==== Given information ====

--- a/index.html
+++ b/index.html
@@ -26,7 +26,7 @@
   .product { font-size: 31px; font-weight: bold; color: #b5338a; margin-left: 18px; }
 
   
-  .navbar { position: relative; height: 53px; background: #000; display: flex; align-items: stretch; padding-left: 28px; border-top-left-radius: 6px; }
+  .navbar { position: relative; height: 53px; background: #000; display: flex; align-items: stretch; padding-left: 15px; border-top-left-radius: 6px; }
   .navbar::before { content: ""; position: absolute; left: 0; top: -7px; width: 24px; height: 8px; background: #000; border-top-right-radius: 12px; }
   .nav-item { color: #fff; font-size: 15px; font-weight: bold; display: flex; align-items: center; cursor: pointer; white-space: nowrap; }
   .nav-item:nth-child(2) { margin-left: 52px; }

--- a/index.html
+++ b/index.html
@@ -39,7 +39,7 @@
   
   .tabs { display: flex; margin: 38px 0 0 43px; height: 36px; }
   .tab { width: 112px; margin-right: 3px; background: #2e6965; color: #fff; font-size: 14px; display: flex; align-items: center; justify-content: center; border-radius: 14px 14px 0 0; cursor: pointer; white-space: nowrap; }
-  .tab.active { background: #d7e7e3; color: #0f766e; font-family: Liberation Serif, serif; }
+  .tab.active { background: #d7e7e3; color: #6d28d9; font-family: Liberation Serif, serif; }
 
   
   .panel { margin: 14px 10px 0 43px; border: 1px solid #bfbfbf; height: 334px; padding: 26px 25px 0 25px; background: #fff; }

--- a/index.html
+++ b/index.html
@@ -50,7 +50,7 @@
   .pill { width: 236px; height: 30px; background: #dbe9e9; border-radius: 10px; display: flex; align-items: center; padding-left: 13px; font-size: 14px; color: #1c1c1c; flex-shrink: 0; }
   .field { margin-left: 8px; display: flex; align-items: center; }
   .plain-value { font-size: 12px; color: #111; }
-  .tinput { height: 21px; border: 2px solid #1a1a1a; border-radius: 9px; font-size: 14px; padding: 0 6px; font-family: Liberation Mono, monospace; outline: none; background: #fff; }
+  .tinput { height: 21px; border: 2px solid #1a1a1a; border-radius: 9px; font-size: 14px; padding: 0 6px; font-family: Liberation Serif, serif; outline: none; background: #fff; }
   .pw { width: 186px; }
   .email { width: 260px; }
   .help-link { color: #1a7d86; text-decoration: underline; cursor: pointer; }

====

Problem to solve »
Copy every line of the records above, starting with the first, up to and including the line containing "#d7e7e3; color: #6d28d9;".

Response »
--- a/index.html
+++ b/index.html
@@ -26,7 +26,7 @@
   .product { font-size: 31px; font-weight: bold; color: #b5338a; margin-left: 18px; }
 
   
-  .navbar { position: relative; height: 53px; background: #000; display: flex; align-items: stretch; padding-left: 28px; border-top-left-radius: 6px; }
+  .navbar { position: relative; height: 53px; background: #000; display: flex; align-items: stretch; padding-left: 15px; border-top-left-radius: 6px; }
   .navbar::before { content: ""; position: absolute; left: 0; top: -7px; width: 24px; height: 8px; background: #000; border-top-right-radius: 12px; }
   .nav-item { color: #fff; font-size: 15px; font-weight: bold; display: flex; align-items: center; cursor: pointer; white-space: nowrap; }
   .nav-item:nth-child(2) { margin-left: 52px; }

--- a/index.html
+++ b/index.html
@@ -39,7 +39,7 @@
   
   .tabs { display: flex; margin: 38px 0 0 43px; height: 36px; }
   .tab { width: 112px; margin-right: 3px; background: #2e6965; color: #fff; font-size: 14px; display: flex; align-items: center; justify-content: center; border-radius: 14px 14px 0 0; cursor: pointer; white-space: nowrap; }
-  .tab.active { background: #d7e7e3; color: #0f766e; font-family: Liberation Serif, serif; }
+  .tab.active { background: #d7e7e3; color: #6d28d9; font-family: Liberation Serif, serif; }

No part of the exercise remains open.